Systematic screening and new genetic methods help ensure early diagnostics, treatment and habilitation of infants with congenital hearing loss
Deafness and serious hearing impairment occur in somewhat more than one in one thousand newborns. New discoveries in the physiology of hearing and technological innovations in hearing aids and cochlear implants have provided a basis for examining newborns for hearing loss and thus also for early treatment and habilitation. Hearing screening of newborns is undertaken in maternity wards and neonatal intensive care units.
A precondition for introducing screening for a disease in a population is that appropriate treatment of this disease is available (1). Searching for diseases that cannot be treated is not very meaningful. Further requirements for screening to be introduced include that the condition in question must represent a considerable health problem, that suitable examination methods with high sensitivity and specificity are available and accepted in the population, that the screening procedure and the treatment are cost-effective and that they are provided as a permanent scheme. These principles were formulated in 1968 and remain the valid guidelines issued by the World Health Organization. This issue of the Journal of the Norwegian Medical Association includes a presentation of a study of hearing loss in neonates (2) that complies with the regulations for screenings. This was started several years before the national guidelines for hearing screening of neonates became available in 2006 (3).
Early diagnosis of deafness and hearing impairment in children in Norway is based on measurement of otoacoustic emissions as an expression of functioning outer hair cells in the cochlea (4). Furthermore, auditory brainstem response audiometry combined with measurement of stable, frequency-specific auditory responses are necessary for determining a likely hearing threshold, which is a precondition for choosing an appropriate habilitation method.
Nelson and collaborators, who have written the article, have undertaken a number of improvements of the screening method over a period of ten years (2). Infants who do not pass the screening must be given especially high priority in further examinations at hearing centres, so that habilitation can be initiated at the recommended age, from six months. To detect hearing loss that develops after birth, the authors have demonstrated the importance of paying constant attention to language development seen in relation to hearing.
The introduction of new vaccines in the national vaccination programme, especially the vaccine against rubella, has caused intrauterine infections to decrease as a cause of deafness and hearing impairment. Better control of environmental causes of hearing impairment has caused the relative importance of hereditary hearing loss to increase. Developments in medical genetics have enabled us to detect the cause of early deafness and hearing impairment more frequently. Comprehensive registries of genes and gene loci that are associated with hereditary hearing loss have been established (5). More than 140 genes have been identified. A considerable proportion of the population are carriers of such genes. A preponderance of autosomal recessive transmission means that deafness most often occurs completely unexpectedly in families, and most deaf and seriously hearing-impaired children have parents with normal hearing. The Norwegian Internet portal for medical genetic analyses (6) provides an overview of the genetic analyses that are undertaken in Norway with regard to deafness.
Digital hearing aids were brought into use approximately 20 years ago and have significantly improved the habilitation of infants and toddlers whose remaining hearing is sufficient to benefit from a hearing aid. The development of cochlear implants occurred at the same time as hearing screening became possible (7, 8). The preconditions for achieving good results in the development and use of the implant included close collaboration between institutions with competence in ear surgery, audiology, neurophysiology, microelectronics, pedagogy and linguistics. This could bring forth the knowledge that was necessary for development of methods for direct electrical stimulation of the acoustic nerve and the central auditory pathways. In deaf children, it was established in particular how important early exposure to sound via a cochlear implant is for achieving appropriate language development.
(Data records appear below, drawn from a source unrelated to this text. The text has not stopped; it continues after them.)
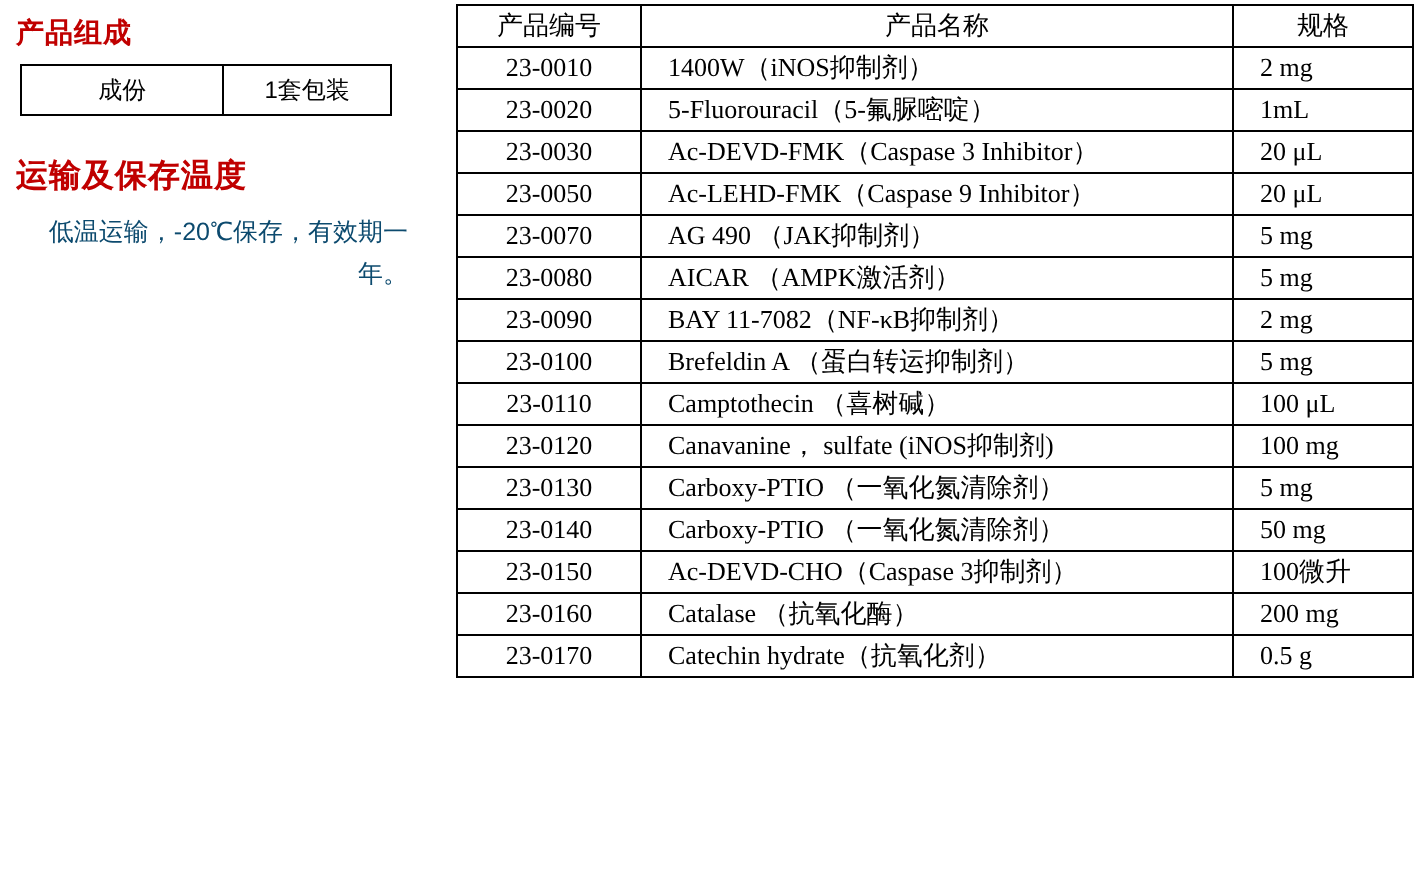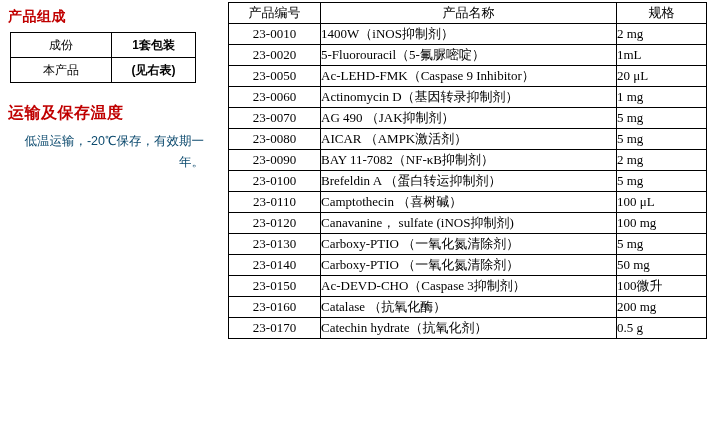--- a/index.html
+++ b/index.html
@@ -44,21 +44,21 @@
   .compose-table td {
     border: 1px solid #000000;
     font-size: 12px;
     font-family: "Liberation Sans", sans-serif;
     text-align: center;
     padding: 3px 2px;
     height: 18px;
     color: #000000;
   }
   .compose-table td.col-a { width: 88px; }
-  .compose-table td.col-b { width: 72px; font-weight: bold; }
+  .compose-table td.col-b { width: 72px; }
   .spacer-1 { height: 20px; }
   .ship-title {
     color: #c00000;
     font-weight: bold;
     font-size: 16px;
     font-family: "Liberation Sans", sans-serif;
     margin: 0 0 7px 2px;
     letter-spacing: 0.5px;
   }
   .ship-body {
@@ -81,21 +81,21 @@
     border-collapse: collapse;
     width: 478px;
     table-layout: fixed;
   }
   table.products th,
   table.products td {
     border: 1px solid #000000;
     font-size: 13px;
     font-family: "Liberation Serif", serif;
     color: #000000;
-    padding: 2px 0;
+    padding: 2px 13px;
     height: 21px;
     line-height: 1.1;
     box-sizing: border-box;
     white-space: nowrap;
     overflow: hidden;
   }
   table.products th {
     font-weight: normal;
     text-align: center;
   }
@@ -114,24 +114,20 @@
   <div class="left-col">
 
     <div class="section-title">产品组成</div>
 
     <table class="compose-table">
       <tbody>
         <tr>
           <td class="col-a">成份</td>
           <td class="col-b">1套包装</td>
         </tr>
-        <tr>
-          <td class="col-a">本产品</td>
-          <td class="col-b">(见右表)</td>
-        </tr>
       </tbody>
     </table>
 
     <div class="spacer-1"></div>
 
     <div class="ship-title">运输及保存温度</div>
 
     <div class="ship-body">低温运输，-20℃保存，有效期一年。</div>
   </div>
 
@@ -154,30 +150,30 @@
           <td class="code">23-0010</td>
           <td class="name">1400W（iNOS抑制剂）</td>
           <td class="spec">2 mg</td>
         </tr>
         <tr>
           <td class="code">23-0020</td>
           <td class="name">5-Fluorouracil（5-氟脲嘧啶）</td>
           <td class="spec">1mL</td>
         </tr>
         <tr>
+          <td class="code">23-0030</td>
+          <td class="name">Ac-DEVD-FMK（Caspase 3 Inhibitor）</td>
+          <td class="spec">20 μL</td>
+        </tr>
+        <tr>
           <td class="code">23-0050</td>
           <td class="name">Ac-LEHD-FMK（Caspase 9 Inhibitor）</td>
           <td class="spec">20 μL</td>
         </tr>
         <tr>
-          <td class="code">23-0060</td>
-          <td class="name">Actinomycin D（基因转录抑制剂）</td>
-          <td class="spec">1 mg</td>
-        </tr>
-        <tr>
           <td class="code">23-0070</td>
           <td class="name">AG 490 （JAK抑制剂）</td>
           <td class="spec">5 mg</td>
         </tr>
         <tr>
           <td class="code">23-0080</td>
           <td class="name">AICAR （AMPK激活剂）</td>
           <td class="spec">5 mg</td>
         </tr>
         <tr>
Around the turn of the millennium, the use of multichannel cochlear implants with up to 25 frequency-coded electrodes increased in children in steadily younger age groups, with good results. As a result of early treatment and habilitation, most of these children can go to regular schools when provided with necessary educational support.
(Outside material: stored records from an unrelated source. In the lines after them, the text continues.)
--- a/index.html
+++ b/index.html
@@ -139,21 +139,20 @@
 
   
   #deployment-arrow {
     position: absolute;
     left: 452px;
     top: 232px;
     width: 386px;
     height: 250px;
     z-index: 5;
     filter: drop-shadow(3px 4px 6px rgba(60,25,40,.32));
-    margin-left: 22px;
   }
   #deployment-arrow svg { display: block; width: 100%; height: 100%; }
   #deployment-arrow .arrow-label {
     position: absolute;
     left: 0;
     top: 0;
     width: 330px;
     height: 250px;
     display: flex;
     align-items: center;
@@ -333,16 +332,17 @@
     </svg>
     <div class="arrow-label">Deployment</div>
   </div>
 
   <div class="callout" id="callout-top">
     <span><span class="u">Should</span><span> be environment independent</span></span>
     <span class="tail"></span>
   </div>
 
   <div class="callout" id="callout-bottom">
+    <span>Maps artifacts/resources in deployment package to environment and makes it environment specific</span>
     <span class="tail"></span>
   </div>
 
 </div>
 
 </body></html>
As of the end of 2013, altogether 576 children under 18 years had been provided with a cochlear implant in Norway (K. Rasmussen, the CI unit, Rikshospitalet, personal communication). The number of children who underwent surgery remained stable during the period 2000 – 13, with approximately 37 patients per year. In 2000 no children underwent surgery before the age of two years, while the average age in 2012 amounted to nine months for children whose impairment had been detected by the neonatal screening. This shows that early diagnosis in a successful screening programme over a relatively short time has resulted in considerable improvements in the habilitation of deaf and seriously hearing-impaired children. In light of figures from comparable countries, Rikshospitalet covers the estimated need for the required number of cochlear implants at the appropriate time for taking full advantage of neuronal plasticity and sensitive periods in the development of auditory and language functions in children (9). Diagnostics, examination and initiation of habilitation must take place on a continuous basis. Only a modest number of patients are involved each year, and children and their parents should be offered optimal treatment.